Initié timidement par la loi Bachelot (hôpital, patients, santé, territoires – HPST) de 2009, puis rénové et simplifié à la faveur de la loi de santé d'Agnès Buzyn en 2019, le dispositif des protocoles de coopération entre professionnels de santé prend son envol.
La Direction générale de l’offre des soins (DGOS, ministère de la Santé) vient de publier en ce sens quatre nouveaux appels à manifestations d'intérêt (AMI) pour concrétiser « la délégation de certaines activités, souvent exercées uniquement par des médecins à des paramédicaux dans le cadre des protocoles nationaux de coopération ». Les équipes de soins candidates (libérales, hospitalières selon le projet) pourront répondre jusqu'à la mi-février, avec le soutien du comité national des coopérations interprofessionnelles (CNCI) où sera représentée l'Union nationale des professionnels de santé (UNPS, libéraux).
Conformément aux engagements du Ségur, l'un des protocoles vise à renforcer la prise en charge à domicile des patients âgés ou handicapés ne pouvant pas se déplacer dans les cabinets médicaux. Dans un contexte de démographie déclinante, cette coopération doit permettre de réduire la fréquence de déplacement des généralistes tout en assurant une continuité des soins grâce à l’intervention de l’infirmier. Selon la DGOS, le projet pourra prévoir une organisation spécifique (par exemple une visite initiale commune entre le médecin et l'infirmier, l'établissement d'un plan personnalisé de suivi avec retour des interventions par messagerie sécurisée) mais aussi des dérogations autorisant l'infirmière à pratiquer certains actes médicaux (renouvellement de traitements, prescription d’examen de suivi et de dépistage ou encore télé expertise).
Motifs fréquents
Dans la même logique de faciliter l'accès aux soins, un deuxième projet de coopération donne la possibilité aux infirmiers exerçant au sein de services d'urgences de réaliser des actes médicaux dans des champs réduits, pour des motifs de recours « fréquents et peu graves ». Plusieurs motifs sont mentionnés dans le cahier des charges de l'AMI comme la cystite simple chez la femme jeune, la douleur de gorge aiguë d’un patient âgé de plus de 15 ans, la réalisation d’immobilisations plâtrées simples et attelles ou la prise en charge initiale des entorses chez un patient âgé de 10 à 50 ans sans plaie. « Cet exercice est circonscrit par des arbres décisionnels », précise la DGOS.
L'exécutif veut aussi encourager les médecins exerçant dans des établissements ou des structures pluriprofessionnelles (maisons de santé, CPTS) à déléguer aux ergothérapeutes la prescription d'aides techniques pour des personnes âgées ou en situation de handicap.
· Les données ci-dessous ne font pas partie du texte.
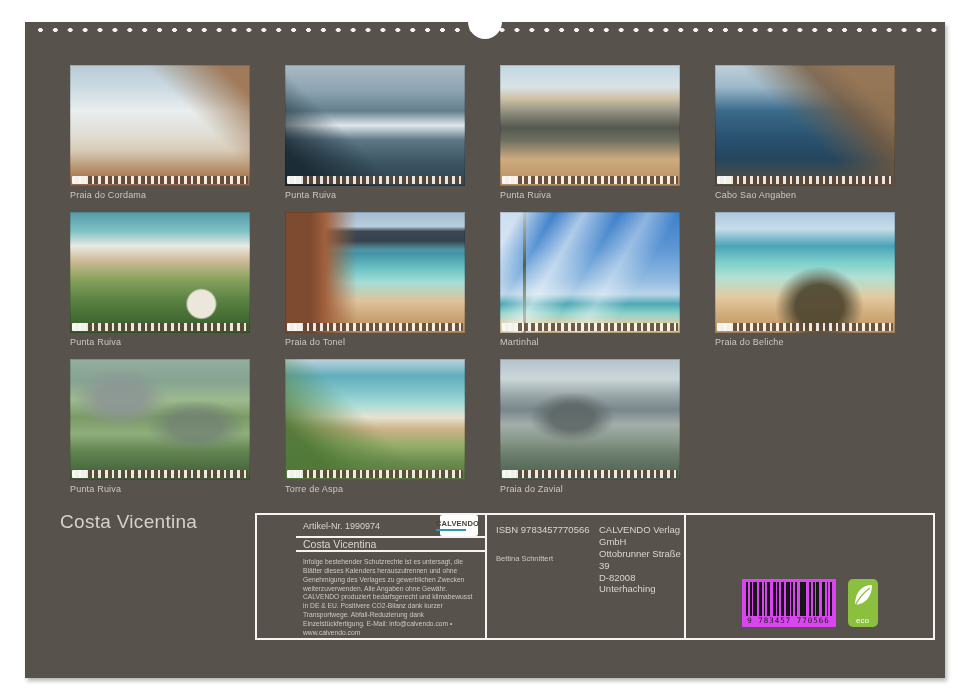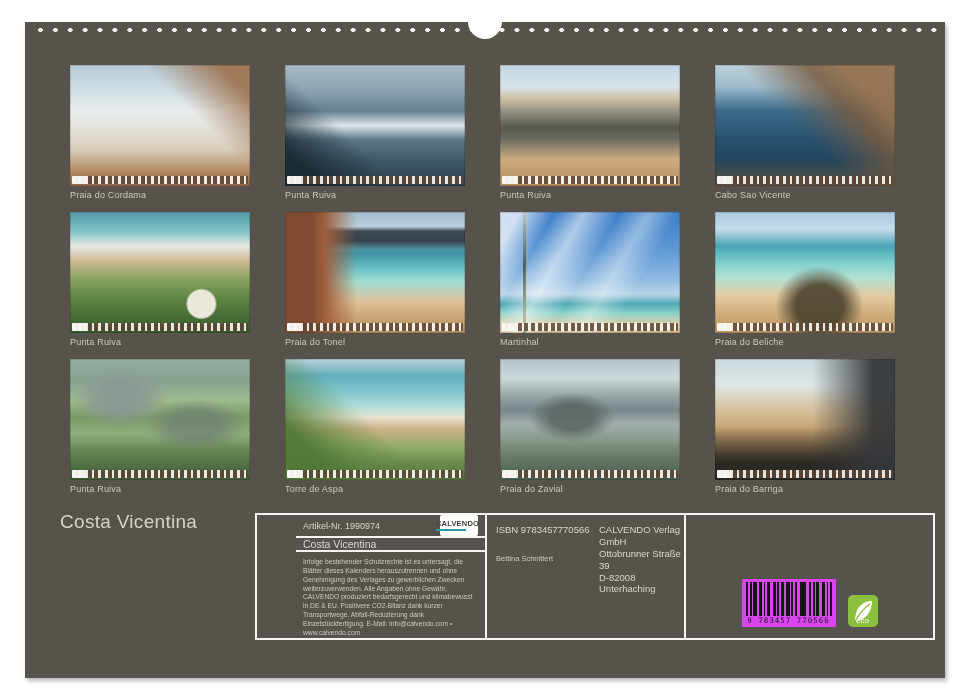"Cabo Sao Vicente" figcaption.caption { text: Vicente -> Angaben }
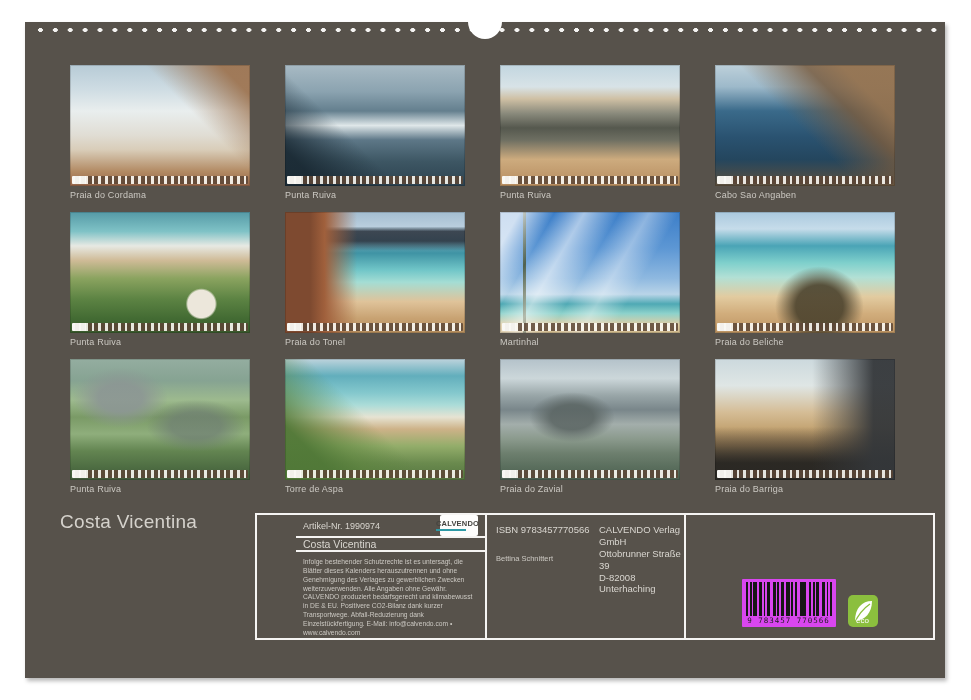"Praia do Barriga" figure.thumb { html: <figure> <div> <div></div> </div> <figcaption>Praia do Barriga</figcaption> </figure> -> none }
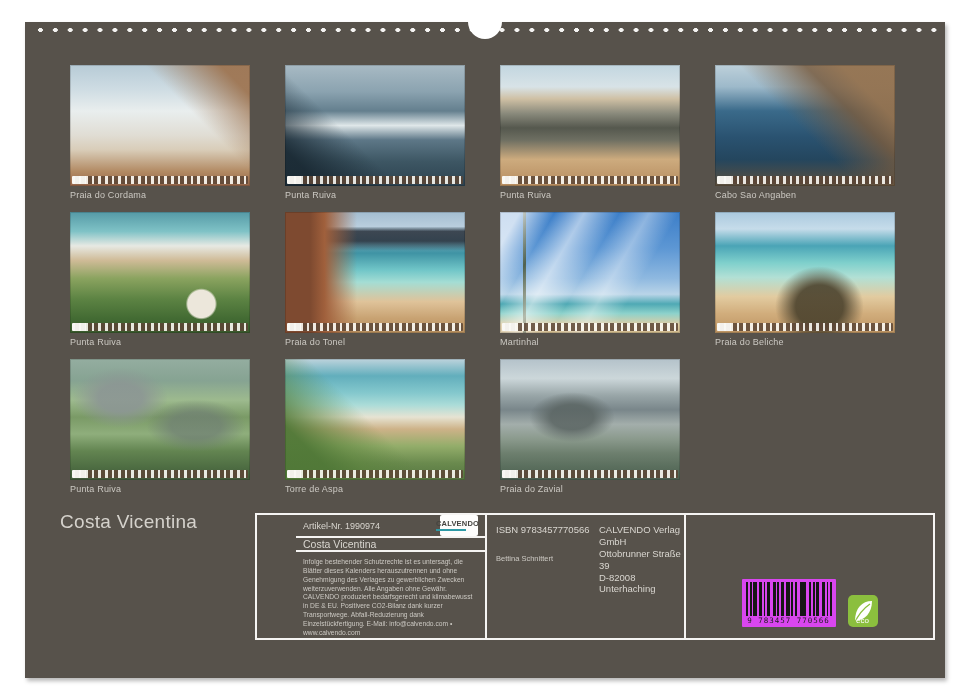"eco" .eco { height: 32px -> 48px }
Autre protocole national en construction : « la pose et la surveillance d’une oxygénothérapie, l'administration en aérosols et pulvérisation de produits non médicamenteux voire médicamenteux » par une aide-soignante en lieu et place d'une infirmière auprès des résidents en EHPAD.
« Sur tous ces sujets, nous attendons des propositions, souligne-t-on au ministère. Sur le terrain, il y a déjà quelques expérimentations limitées. Avec ces protocoles nationaux, nous irons plus loin, à la fois en termes de compétences et de modèle économique dérogatoires ».
Contournement ?
Ces nouveaux protocoles nationaux devraient être validés et applicables avant à la fin de l'année 2021 (sauf celui sur les ergothérapeutes attendu dès le printemps). Ils s'ajoutent aux projets déjà autorisés – dont six en mars 2020 dans le cadre des soins non programmés en maison et centre de santé (cystites, douleur lombaire aiguë, entorses, etc.). Mais combien d'équipes de soins ont-elles adhéré à ces protocoles de soins non opposables ? La DGOS promet un bilan en 2021.
Quoi qu'il en soit, ces délégations d'actes ou d'activités devront faire leurs preuves. Le Dr Luc Duquesnel, président des Généralistes-CSMF, met en garde contre les protocoles improvisés ou à la hussarde. Le généraliste de Mayenne rappelle que ces « transferts doivent être effectués en fonction des besoins du terrain et non pas selon les revendications d'une profession pour faire "à la place" du médecin ». « Tout contournement du médecin traitant dans la prise en charge globale du patient, prévient-il, sera à terme un frein à l'exercice coordonné ».